About
I am a Post-Doctoral Researcher at Microsoft Research India, working on multilingual and multicultural AI — building language technologies that serve speakers of low- and mid-resource Indian languages as well as they serve English speakers, without flattening how those communities actually talk, write, and think.
My current work spans three connected threads: synthesizing culturally grounded training data for Indic languages at scale, auditing how the field evaluates multilingual models today, and packaging what we learn into practitioner guidance that ML engineers and product teams can act on.
Synthetic Data for Indic Languages — UPDESH
A central question for multilingual AI is how to bridge the data gap for languages with little high-quality training text. With colleagues at MSR India, I co-built UPDESH, a 9.5M-point synthetic instruction-tuning dataset across 13 Indic languages and English. UPDESH deliberately combines two paradigms that the field usually treats as alternatives: top-down translation for reasoning-style tasks (math, logic, chain-of-thought), and bottom-up culturally grounded generation seeded from native-language Wikipedia and 26,800+ curated Indian cultural artifacts — festivals, cuisine, traditional arts, architecture, and religious practices.
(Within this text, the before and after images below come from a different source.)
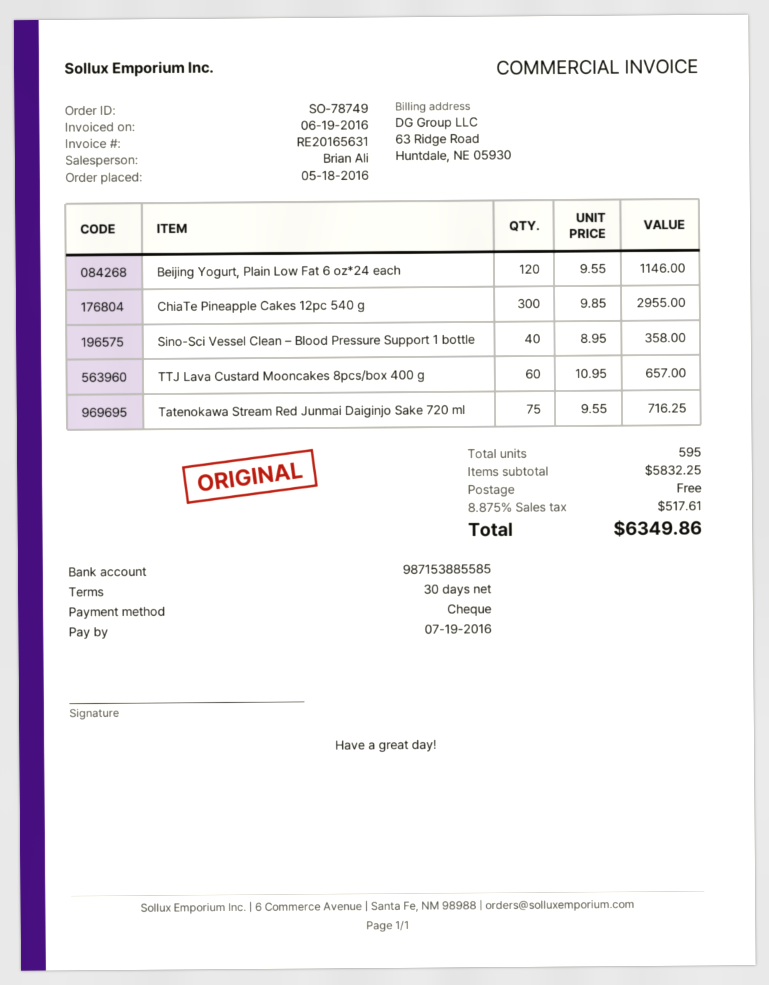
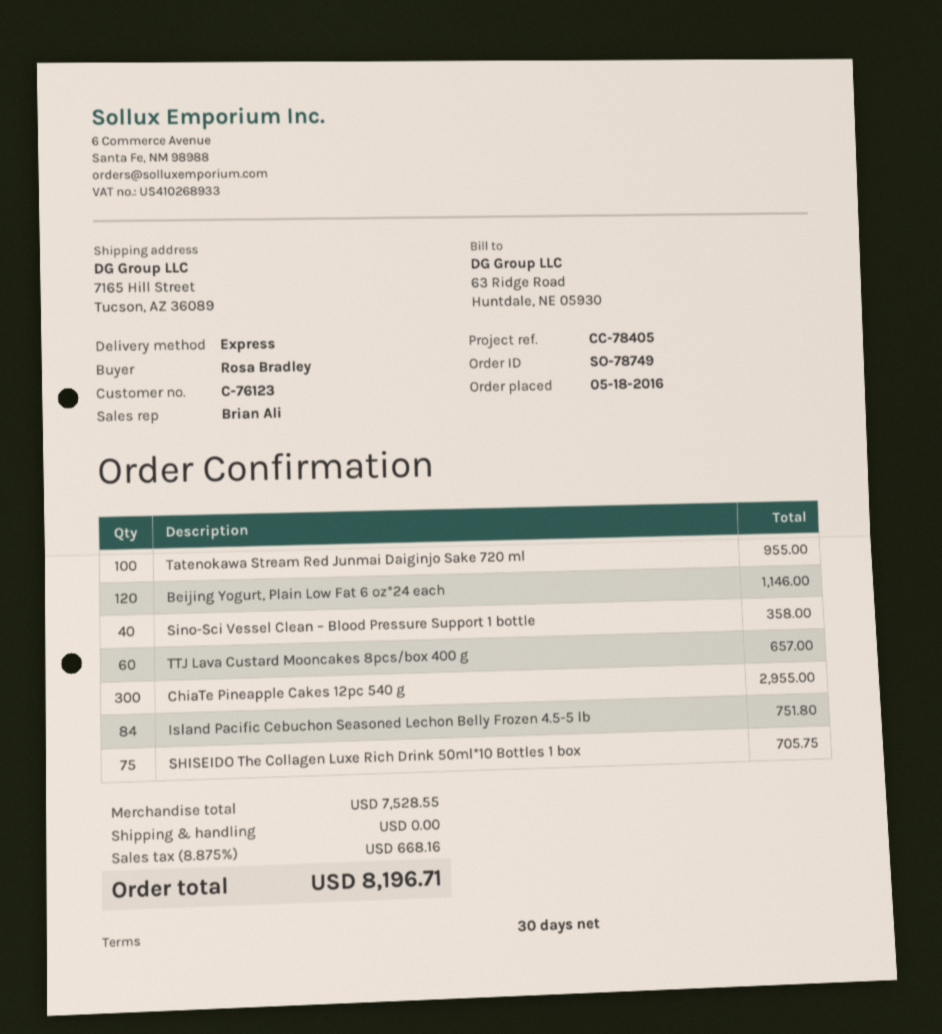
Tatenokawa Stream Red Junmai Daiginjo Sake 720 ml: 75 for 716.25 -> 100 for 955.00
Island Pacific Cebuchon Seasoned Lechon Belly Frozen 4.5-5 lb: none -> 84 for 751.80
SHISEIDO The Collagen Luxe Rich Drink 50ml*10 Bottles 1 box: none -> 75 for 705.75
subtotal: 5832.25 -> 7528.55
tax: 8.875% = 517.61 -> 8.875% = 668.16
total: 6349.86 -> 8196.71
Fine-tuned Llama-3.1-8B and Phi-4-14B models trained on UPDESH win 8 of 12 downstream tasks against strong baselines (Bactrian-X, IndicAlign, Aya-Collection), with the largest gains on generation tasks for low-resource languages like Assamese and Odia. The UPDESH-32K variant tops a cultural ELO leaderboard built from ~92,000 pairwise human battles on India-centric community queries (ELO 1696, 71.1% win rate). The dataset is available on Hugging Face (opens in new tab).
Auditing Multilingual Evaluation
The other half of bridging the gap is being honest about what we measure. In ongoing work, we are auditing 51 benchmarks across 242 datasets, 219 languages, 29 language families, and 15 task types along three axes — coverage (“what is being evaluated?”), representativeness (“is the evaluation valid?”), and rigor (“can we trust the scores?”).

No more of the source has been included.